"Saya memberikan apresiasi sekali bahwa Jaksa Agung ST Burhanuddin betul-betul progresif. Artinya, kebijakan yang merespons tentang kondisi tindak pidana narkotika, khususnya terkait dengan pemidanaan," katanya di Purwokerto, Kabupaten Banyumas, Jawa Tengah, Senin.
Dalam permasalahan tersebut, kata dia, penyelesaian restorative justice (keadilan restoratif, red.) dan penanganan rehabilitasi merupakan sesuatu yang sangat menentukan arah dari pemidanaan di Indonesia.
Dengan demikian ke depannya, lanjut dia, tidak menjadi overcrowding atau melebihi kapasitas di dalam lembaga pemasyarakatan.
"Cuma masalahnya, dengan keluarnya pedoman ini, harus diikuti jaksa-jaksa yang profesional dalam melakukan mediasi karena jangan sampai disalahgunakan oleh oknum. Harus melihat suatu peta perkara, harus melihat kondisi sosial masyarakat, harus melihat dampak sosial yang terjadi dengan narkotika yang ada," kata Wakil Rektor Bidang Umum dan Keuangan Unsoed Purwokerto itu.
Baca juga: Jaksa Agung: Keadilan restoratif rawan disalahgunakan
Baca juga: Fahri harap Presiden respons gagasan keadilan restoratif Jaksa Agung
Menurut dia, hal tersebut yang harus dipahami karena tanpa itu, agak sulit nantinya untuk bisa diterima di dalam penegakan hukum, khususnya publik dengan berbagai pertanyaan.

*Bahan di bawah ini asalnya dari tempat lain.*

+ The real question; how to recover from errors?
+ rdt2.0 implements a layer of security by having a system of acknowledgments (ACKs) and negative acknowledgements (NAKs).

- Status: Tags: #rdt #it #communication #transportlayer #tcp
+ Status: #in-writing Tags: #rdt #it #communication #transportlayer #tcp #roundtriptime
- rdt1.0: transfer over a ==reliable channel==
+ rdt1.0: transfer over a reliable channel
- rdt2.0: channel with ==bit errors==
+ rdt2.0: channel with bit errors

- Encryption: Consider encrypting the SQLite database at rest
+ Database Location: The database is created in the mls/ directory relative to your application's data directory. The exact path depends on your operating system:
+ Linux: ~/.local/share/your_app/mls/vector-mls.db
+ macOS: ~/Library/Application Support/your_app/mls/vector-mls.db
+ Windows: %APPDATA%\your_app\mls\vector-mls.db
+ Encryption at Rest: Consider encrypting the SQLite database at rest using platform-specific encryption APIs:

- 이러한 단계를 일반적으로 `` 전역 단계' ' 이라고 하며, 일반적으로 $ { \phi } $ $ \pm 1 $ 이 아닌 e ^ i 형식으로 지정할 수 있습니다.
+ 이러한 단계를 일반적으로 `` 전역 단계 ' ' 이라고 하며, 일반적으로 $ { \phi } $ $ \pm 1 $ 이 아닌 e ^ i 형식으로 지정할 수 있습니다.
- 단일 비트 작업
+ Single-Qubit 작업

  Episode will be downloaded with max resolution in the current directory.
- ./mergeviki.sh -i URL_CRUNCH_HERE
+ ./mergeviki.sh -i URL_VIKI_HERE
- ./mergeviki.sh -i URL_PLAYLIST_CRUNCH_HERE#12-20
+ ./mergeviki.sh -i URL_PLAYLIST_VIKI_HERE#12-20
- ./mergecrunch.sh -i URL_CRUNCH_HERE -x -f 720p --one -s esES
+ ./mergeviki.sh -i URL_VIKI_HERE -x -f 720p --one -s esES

"Misalnya, pertanyaannya begini, wah kenapa ini tidak bisa diselesaikan dengan restorative justice? Ada yang bisa diselesaikan (dengan keadilan restoratif), ada yang tidak. Ini jangan sampai menjadikan diskriminasi, sehingga pedoman baru ini harus diikuti SDM-SDM (sumber daya manusia, red.) yang mampu memberikan penyelesaian yang solutif terhadap perkembangan dinamika masyarakat, sehingga tidak terjadi diskriminasi dalam penanganan kasus," tutur dia menegaskan.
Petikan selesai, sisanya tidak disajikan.